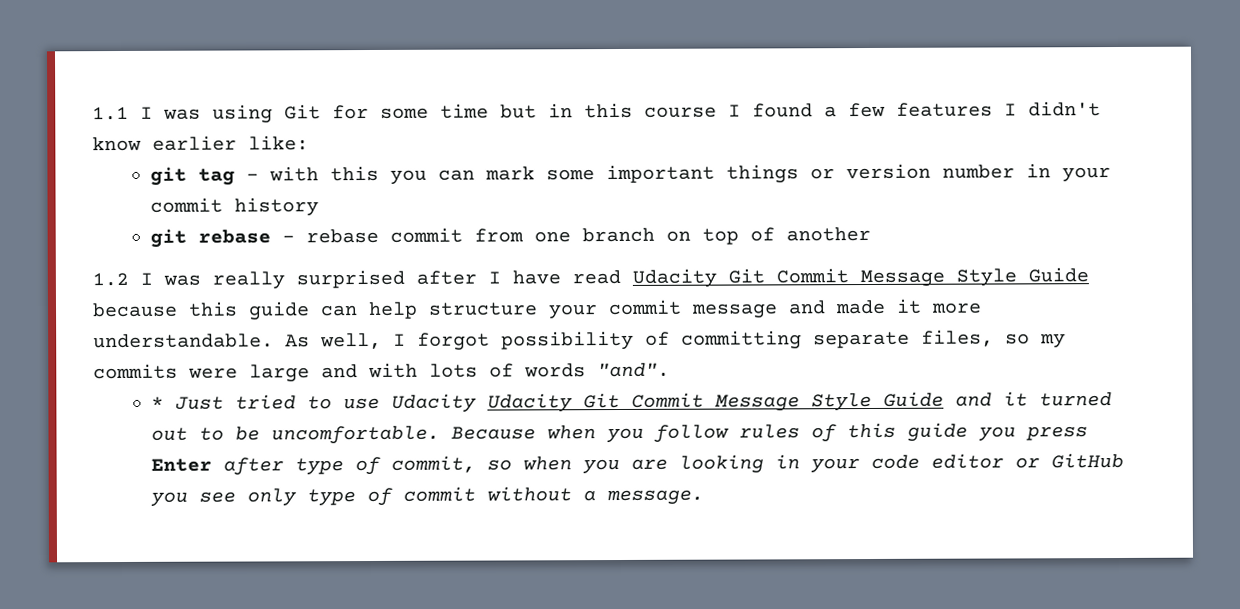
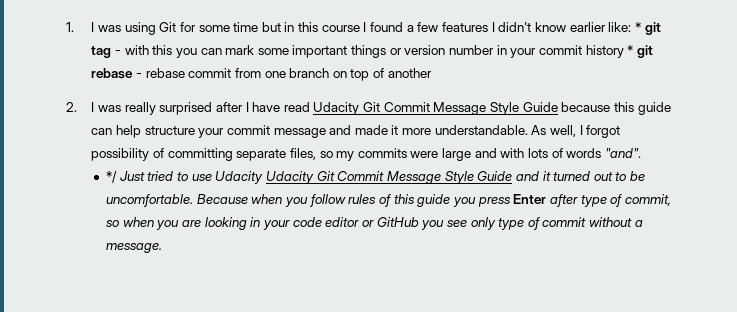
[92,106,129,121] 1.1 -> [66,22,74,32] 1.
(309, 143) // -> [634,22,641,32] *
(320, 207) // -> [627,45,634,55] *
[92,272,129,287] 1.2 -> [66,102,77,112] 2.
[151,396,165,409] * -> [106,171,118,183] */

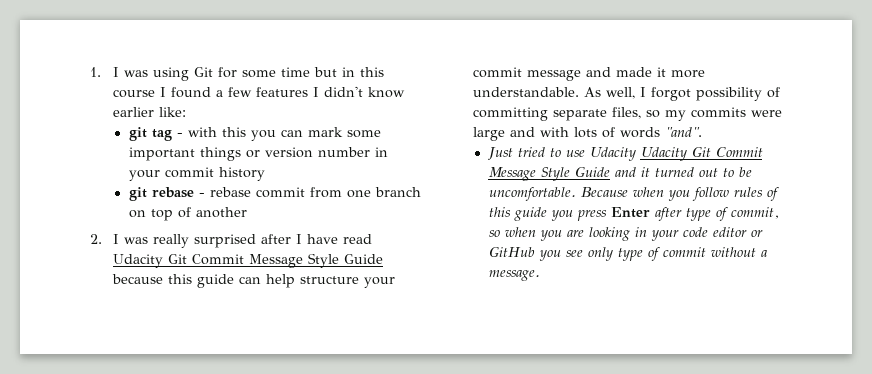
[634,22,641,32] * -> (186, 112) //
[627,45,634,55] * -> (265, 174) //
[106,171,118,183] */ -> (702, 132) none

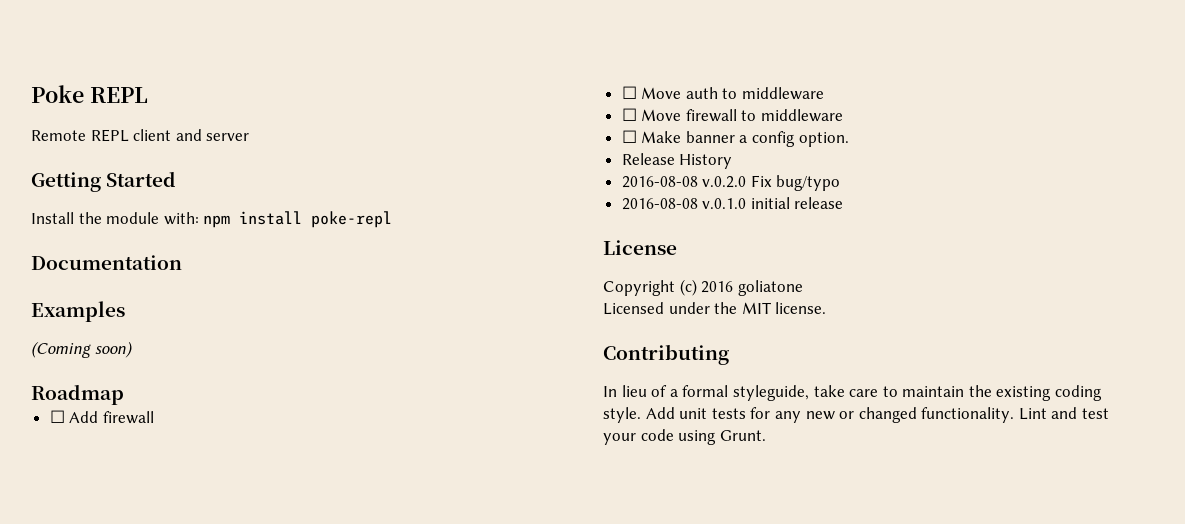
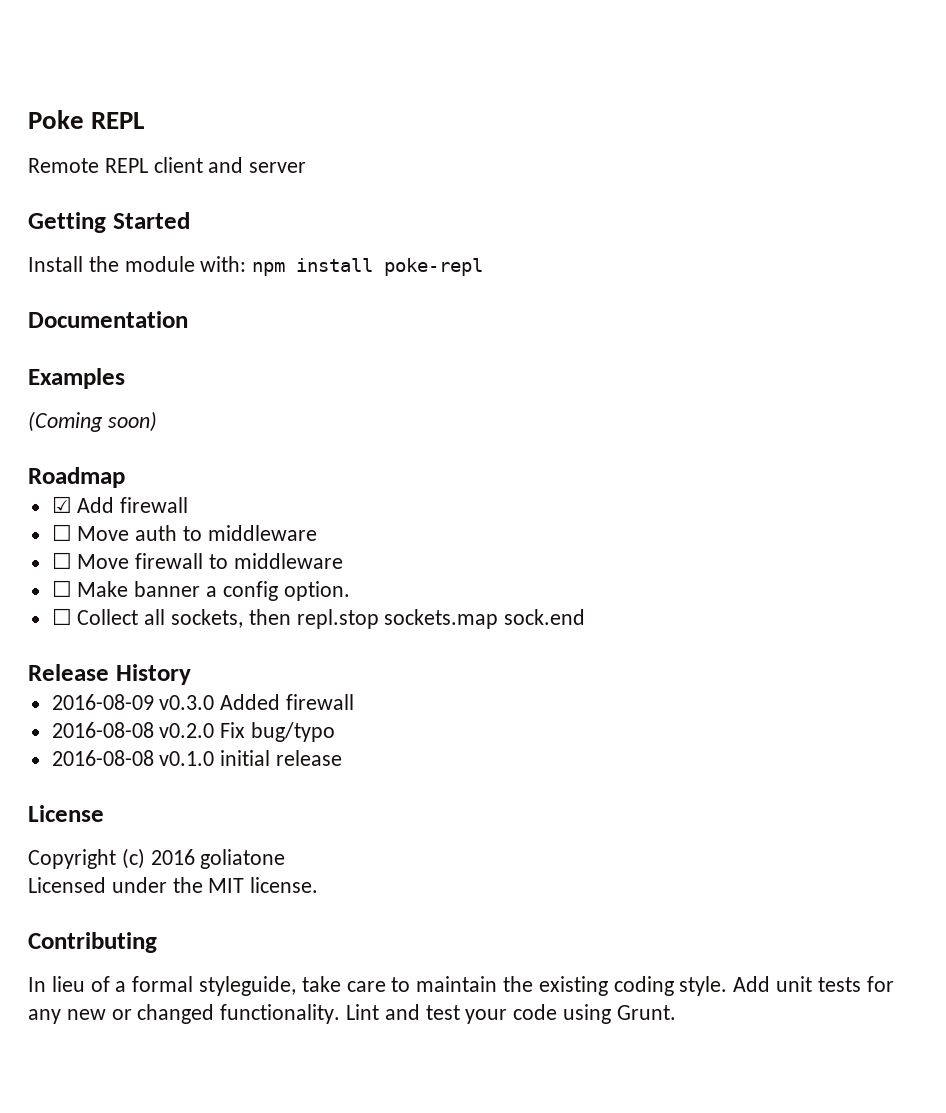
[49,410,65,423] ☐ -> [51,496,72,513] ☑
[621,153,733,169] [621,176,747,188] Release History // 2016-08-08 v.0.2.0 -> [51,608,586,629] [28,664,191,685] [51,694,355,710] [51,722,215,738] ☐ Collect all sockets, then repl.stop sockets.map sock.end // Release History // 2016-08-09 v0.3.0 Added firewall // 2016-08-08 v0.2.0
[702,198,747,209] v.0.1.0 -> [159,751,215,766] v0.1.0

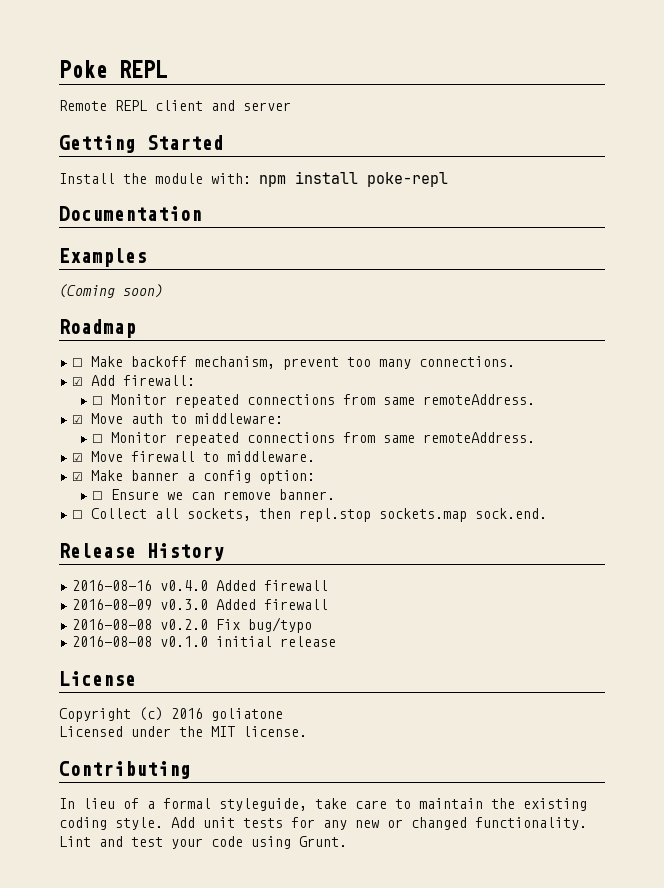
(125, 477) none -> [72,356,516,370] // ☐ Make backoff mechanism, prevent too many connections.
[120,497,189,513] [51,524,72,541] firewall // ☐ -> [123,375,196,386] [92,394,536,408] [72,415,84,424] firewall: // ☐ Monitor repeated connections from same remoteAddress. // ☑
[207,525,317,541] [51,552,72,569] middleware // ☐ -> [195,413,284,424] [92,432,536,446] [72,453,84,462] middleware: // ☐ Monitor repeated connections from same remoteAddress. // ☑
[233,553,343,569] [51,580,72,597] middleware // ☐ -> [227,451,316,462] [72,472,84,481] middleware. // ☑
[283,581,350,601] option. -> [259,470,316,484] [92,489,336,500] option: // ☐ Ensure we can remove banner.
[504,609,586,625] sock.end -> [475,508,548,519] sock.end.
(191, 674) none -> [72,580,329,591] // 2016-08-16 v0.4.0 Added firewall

•••

■ **EXERCISE REQUIREMENTS**:
Every line of the listing must be reproduced exactly, though the pictures are to be left out.

■ **SOLUTION TO THIS EXERCISE**:
[92,106,129,121] 1.1 -> [66,22,74,32] 1.
(309, 143) // -> [634,22,641,32] *
(320, 207) // -> [627,45,634,55] *
[92,272,129,287] 1.2 -> [66,102,77,112] 2.
[151,396,165,409] * -> [106,171,118,183] */

[634,22,641,32] * -> (186, 112) //
[627,45,634,55] * -> (265, 174) //
[106,171,118,183] */ -> (702, 132) none

[49,410,65,423] ☐ -> [51,496,72,513] ☑
[621,153,733,169] [621,176,747,188] Release History // 2016-08-08 v.0.2.0 -> [51,608,586,629] [28,664,191,685] [51,694,355,710] [51,722,215,738] ☐ Collect all sockets, then repl.stop sockets.map sock.end // Release History // 2016-08-09 v0.3.0 Added firewall // 2016-08-08 v0.2.0
[702,198,747,209] v.0.1.0 -> [159,751,215,766] v0.1.0

(125, 477) none -> [72,356,516,370] // ☐ Make backoff mechanism, prevent too many connections.
[120,497,189,513] [51,524,72,541] firewall // ☐ -> [123,375,196,386] [92,394,536,408] [72,415,84,424] firewall: // ☐ Monitor repeated connections from same remoteAddress. // ☑
[207,525,317,541] [51,552,72,569] middleware // ☐ -> [195,413,284,424] [92,432,536,446] [72,453,84,462] middleware: // ☐ Monitor repeated connections from same remoteAddress. // ☑
[233,553,343,569] [51,580,72,597] middleware // ☐ -> [227,451,316,462] [72,472,84,481] middleware. // ☑
[283,581,350,601] option. -> [259,470,316,484] [92,489,336,500] option: // ☐ Ensure we can remove banner.
[504,609,586,625] sock.end -> [475,508,548,519] sock.end.
(191, 674) none -> [72,580,329,591] // 2016-08-16 v0.4.0 Added firewall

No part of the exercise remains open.